─── RECORD EXTRACTS

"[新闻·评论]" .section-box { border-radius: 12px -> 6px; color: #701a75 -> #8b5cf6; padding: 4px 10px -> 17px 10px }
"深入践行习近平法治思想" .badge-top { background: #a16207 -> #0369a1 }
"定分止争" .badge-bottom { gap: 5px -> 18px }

──────
─── RECORD EXTRACTS

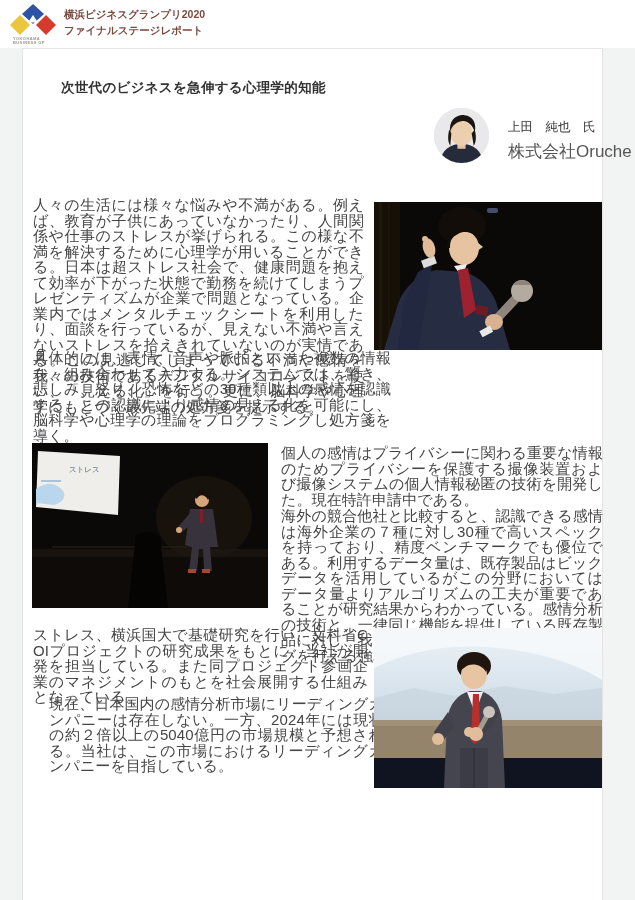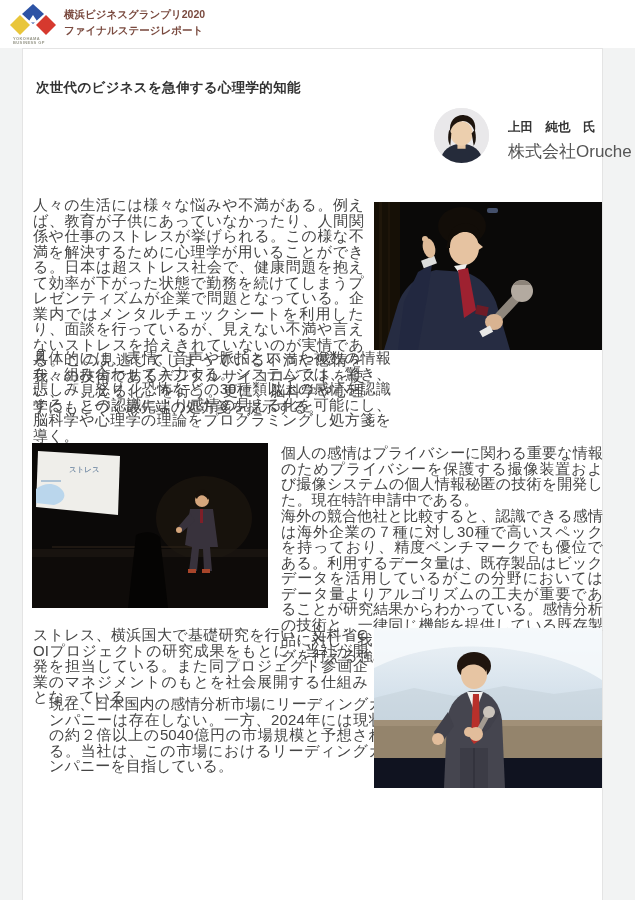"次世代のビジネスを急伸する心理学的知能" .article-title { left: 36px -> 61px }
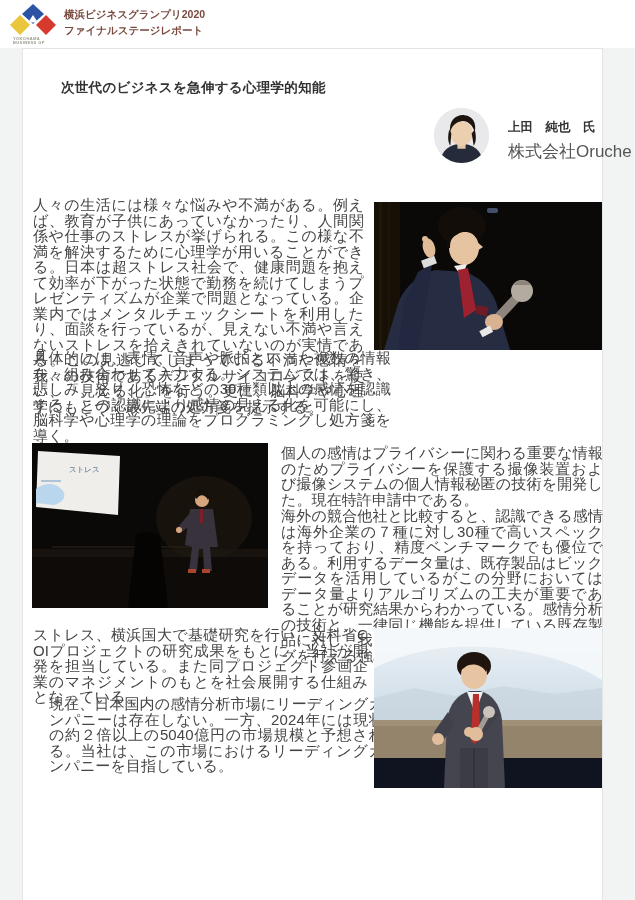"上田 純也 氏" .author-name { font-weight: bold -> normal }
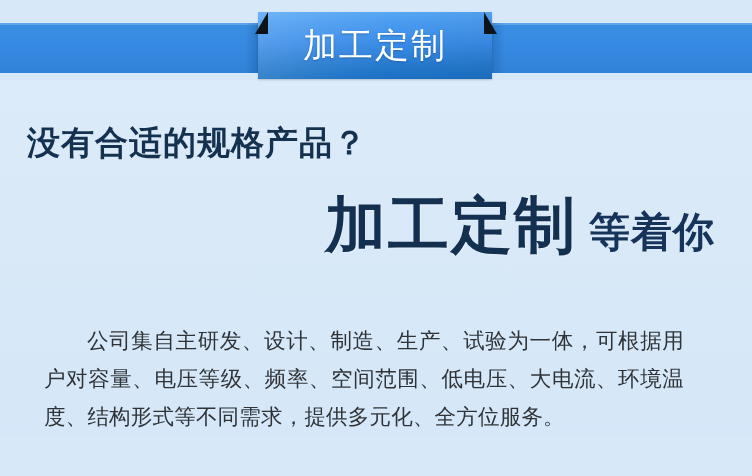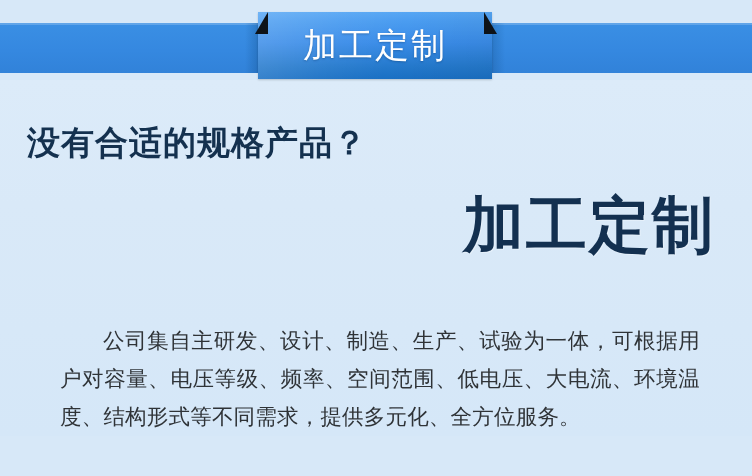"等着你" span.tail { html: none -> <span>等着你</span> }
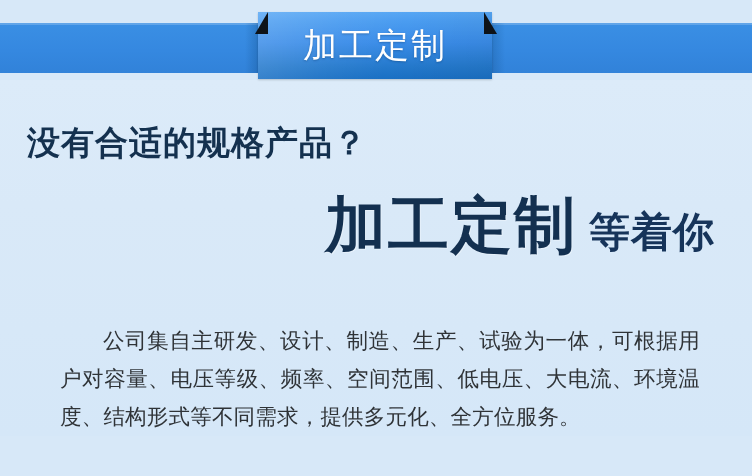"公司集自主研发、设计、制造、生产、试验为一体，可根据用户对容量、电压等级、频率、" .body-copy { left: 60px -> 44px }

──────

**TASK TO CARRY OUT**
Could you repeat exactly the lines above from the line with "border-radius: 12px ->" up to and including the line with "gap: 5px ->", and only those?

**TASK RESPONSE**
"[新闻·评论]" .section-box { border-radius: 12px -> 6px; color: #701a75 -> #8b5cf6; padding: 4px 10px -> 17px 10px }
"深入践行习近平法治思想" .badge-top { background: #a16207 -> #0369a1 }
"定分止争" .badge-bottom { gap: 5px -> 18px }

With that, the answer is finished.